Fee, Fee, here with me, but she wasn’t here, the humpy was empty, there wasn’t a humpy, only flat pieces of tin and hessian on the ground as the wind tore their camp to shreds.

Lizzie ran towards the stormwater channel, seeing the round shape of Fee lit up by a lightning flash as it plunged in panic running at random towards the danger.

In the danger, Lizzie didn’t think of danger, wasn’t brave because the thing was happening so fast there wasn’t time to imagine consequences.

And so, like something fast in a dream, she grabbed Fee and slung her back to Colleen who was there now, Lizzie sliding though as she did it, her feet refusing to hold on the sandy soil that, as she slipped there, caved in beneath and betrayed her.

3

After the battle was over, they sat in the kitchen of Noel’s place: Noel and Evie, Nobby and his mother. Evie made a pot of tea, pouring into cups without saucers, pouring the milk from the bottle, not bothering about the despot’s fanciness and fiddle and likes.

‘Thank you,’ said the despot, humble, her eyes on Nobby as he read the letters for…it must be the third time. ‘It’s nice and strong.’

Facts blurring for the despot sometimes still, most of the time Evie was Evie, but at odd seconds time would move again and here in my kitchen she’d be Lizzie, Lizzie Cruise. Pouring tea…at least she makes a decent cup of tea, that’s one thing you can say for her, I must tell her mother.

‘Mother,’ Nobby said, the word clumsy in his mouth, like when Mrs Maria tried to say words on an unaccustomed tongue.

Then Nobby said nothing, his hands awkward as he rolled a smoke, feeling strange, illegal somehow, smoking in his mother’s kitchen. He’d just been a boy when he’d left.

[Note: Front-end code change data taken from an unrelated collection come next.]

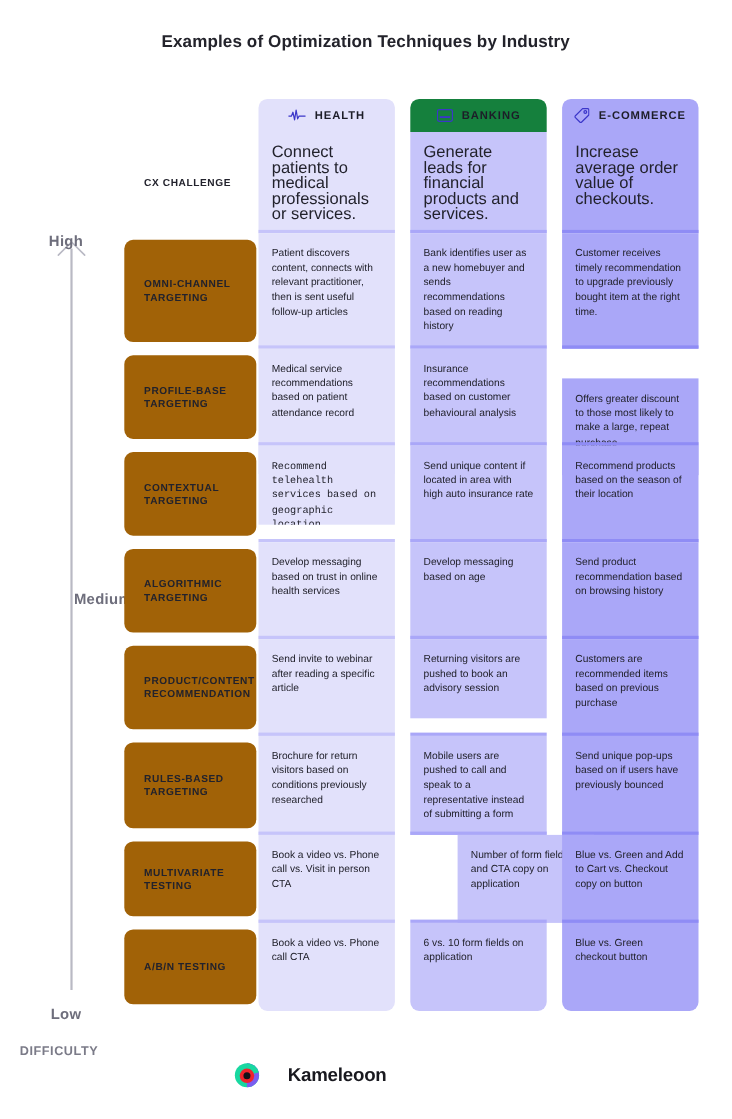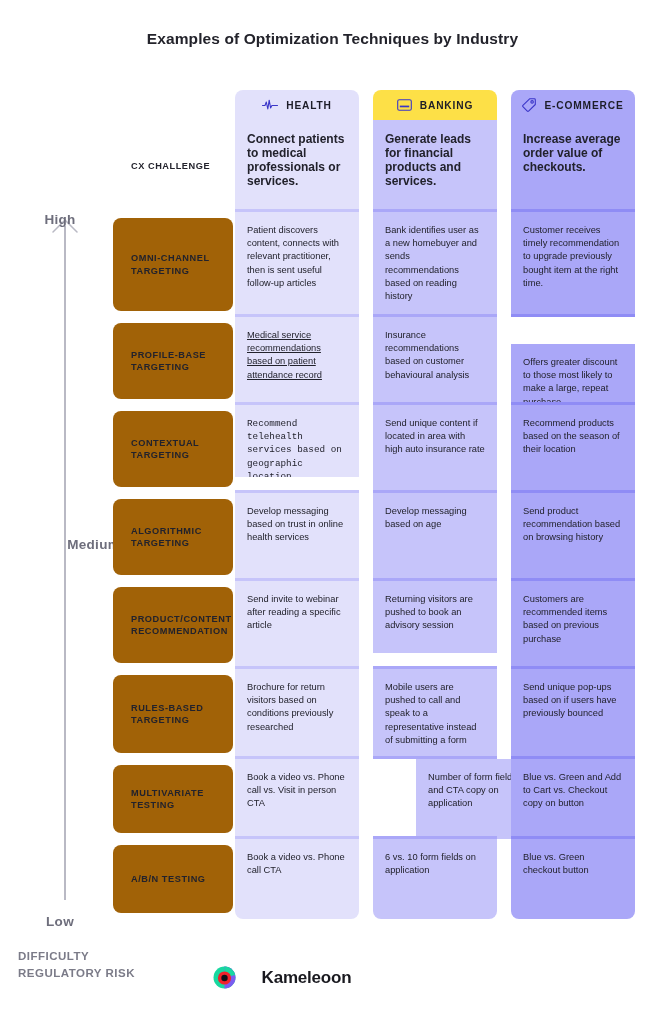"BANKING" .colhead.banking { background: #fde047 -> #15803d }
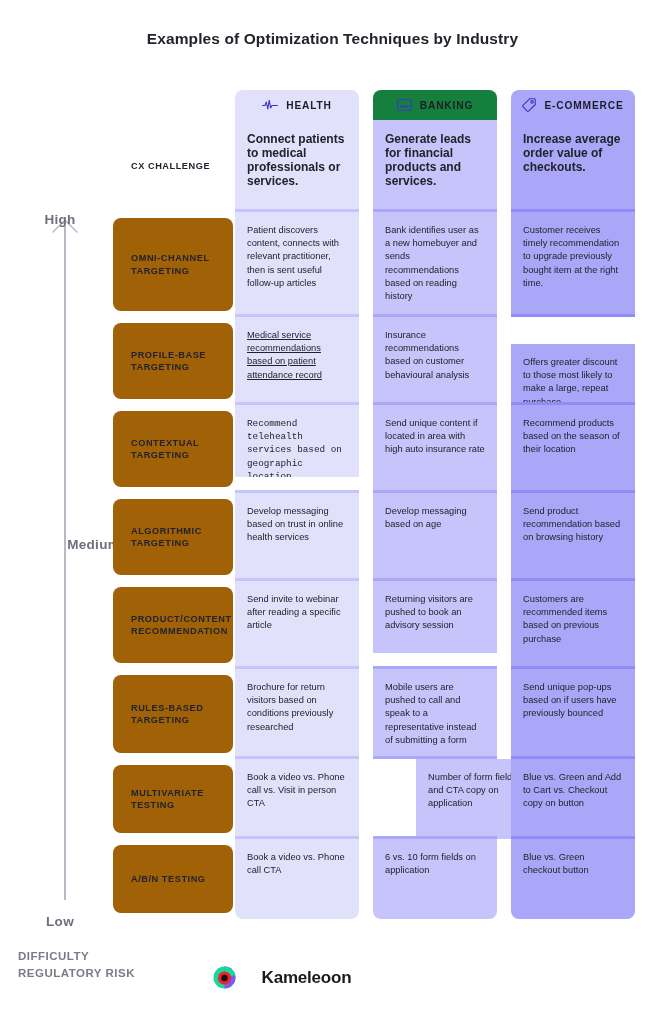"Connect patients to medical" .cell.headcell { font-size: 12px -> 15px; font-weight: 700 -> 400 }
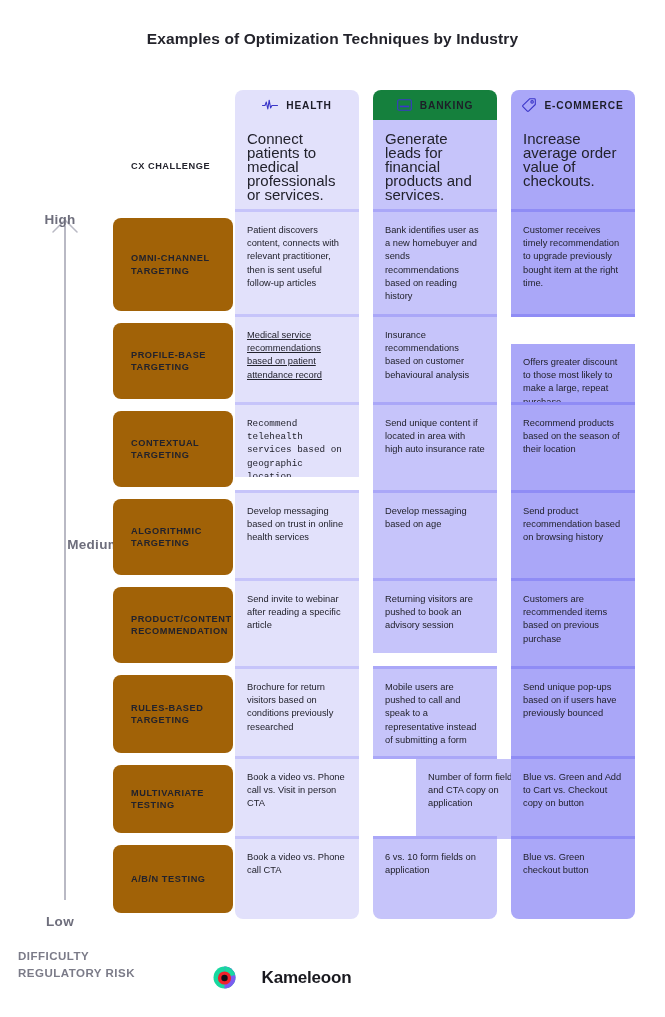"Medical service recommendations based on" div.cell { text-decoration: underline -> none }
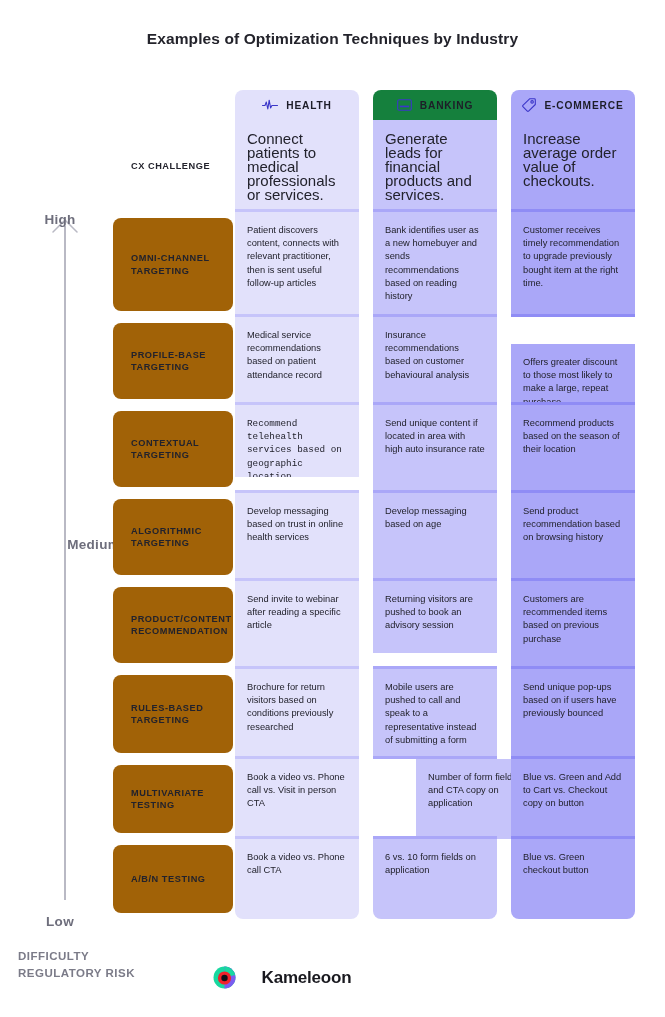"REGULATORY RISK" div { html: <div>REGULATORY RISK</div> -> none }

Left, not left, he’s back, my son, the despot thought, my lovely fugitive. ‘Noel,’ she said, speaking to Nobby, but her eyes on the face of Noel here, he’s more the right age.

Most of the time, the despot knew and understood, but sometimes was puzzled: why are there two of them? For years nothing, neither son nor lovely fugitive, but suddenly this night, in my kitchen, there are two. I must tell my son I’m hungry, the despot thought.

Anticipating Evie, who’d just gone next door to check on the girls in bed and came back now with sausages and eggs and bacon and tomatoes and onions. Nobby took them from her and cooked. Neat and fast in his movements like a bush cook, he mixed up flour and water and made johnny cakes while he fried the rest, and Noel and Evie began to read.

‘Uncle Nobby...’ Noel said (almost whispered), Noel now tasting a strange word on his tongue. All the time, when I was a kid, how I wished I had an uncle. Someone to go backstop for me.